My frozen fingers were soon warm and, although I was on the D707 main road, there were some interesting sights to stop and look at. Yes, that’s someone’s letterbox.

Just after, the route followed a much smaller lane, more characteristic of the Flow Vélo.

The lane cut through deforested woodland, saddening me, but there were sections of woods too, complete with woodpeckers, a couple of noisy jays and carpets of violets. There was also a pleasant silence – nothing to do with the absence of my husband.

I almost enjoyed the kilometres of descent, passing hamlets, noting the growing patches of blue in the sky and saying hello to the few people I passed. The only problem was knowing that, in a few hours, I’d be toiling up the same hill.

I was surprised to arrive at St Pardoux an hour and a quarter later with just 13km on my counter. I checked my guide. Silly me. The 17km were for the whole stage, which ends in Milhac-de-Nontron, a further 5km on.

Should I continue? Could I make it to the beautiful village of St.Jean-de-Côle for lunch?

No. I’m being reasonable this year.

Instead, I cycled around the village of St Pardoux, remembering our last trip here in 2020, when I first discovered the Flow Vélo. It’s a perfect place to camp for a few days. I tried to find a bottle of Two Bears’ beer (Les 2 Ours) to take home for my husband but Sundays aren’t the best days from a shopping point of view.

After a break, I climbed back onto my saddle and left for Nontron.
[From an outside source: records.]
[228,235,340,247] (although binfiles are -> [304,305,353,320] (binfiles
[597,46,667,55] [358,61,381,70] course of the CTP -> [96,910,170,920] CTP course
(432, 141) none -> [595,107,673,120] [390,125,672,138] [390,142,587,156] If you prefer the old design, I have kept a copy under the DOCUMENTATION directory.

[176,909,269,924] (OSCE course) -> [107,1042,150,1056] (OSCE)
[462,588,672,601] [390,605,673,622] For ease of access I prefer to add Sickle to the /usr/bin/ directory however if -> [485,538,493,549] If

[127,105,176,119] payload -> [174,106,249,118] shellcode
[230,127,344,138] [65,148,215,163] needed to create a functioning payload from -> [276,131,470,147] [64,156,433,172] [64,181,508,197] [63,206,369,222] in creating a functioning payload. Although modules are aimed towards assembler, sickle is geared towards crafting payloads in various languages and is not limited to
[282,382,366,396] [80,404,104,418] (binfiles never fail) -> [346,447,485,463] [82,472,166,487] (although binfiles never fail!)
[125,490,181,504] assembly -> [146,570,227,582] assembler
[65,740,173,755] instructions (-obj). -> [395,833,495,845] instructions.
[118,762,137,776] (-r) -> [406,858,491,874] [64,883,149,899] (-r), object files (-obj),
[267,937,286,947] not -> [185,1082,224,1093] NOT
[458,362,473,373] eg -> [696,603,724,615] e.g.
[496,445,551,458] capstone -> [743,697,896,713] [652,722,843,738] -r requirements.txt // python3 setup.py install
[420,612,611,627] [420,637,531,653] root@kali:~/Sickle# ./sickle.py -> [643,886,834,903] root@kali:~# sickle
It’s actually fascinating coming back the same way, as you don’t see the same things. At least, that’s what I tried to tell myself as I passed this signpost that reminded me what lay ahead (translation: Hilly Road).

Actually, it wasn’t as bad as I feared. The steep parts of the 3km-climb (yes, I measured it) were balanced by flat parts.

At 1pm I arrived in Nontron, my legs nevertheless aching: it was only my second outing of the season.

At first I cursed myself for parking at the top of town. But the route leading through Nontron took me up a pretty street, making up for my aches.

Arriving at the car, with 28km on my counter, I decided to treat myself to a meal at Le Bacchus brasserie. And there I learnt that Les 2 Ours beer was no longer made in Nontron. The brewers have moved to St-Médard-de-Mussidan.

I wonder if it’s on the new Flow Vélo route? If so, I’m sure my husband will be by my side for that stretch. My fingers are crossed.

Come Geeking

I wouldn’t say I was a geek. But when I heard about an English literary event only a couple of hours from home, I was like a dog when its master holds up its lead and says, ‘Walkies!’

A writing workshop?

At a château?

In the Dordogne?

Wagging my (figurative) tail, I signed up for an afternoon focussing on memoir. And that’s how I found myself, on April Fool’s Day, at the beautiful Saint-Germain-des-Prés château, writing my life story alongside 15 other geeks writers.

The event was a collaboration between Manor & Maker, the business name chosen by château owners Sara and Stephen Cole, and an experienced memoir workshop leader called Catharine.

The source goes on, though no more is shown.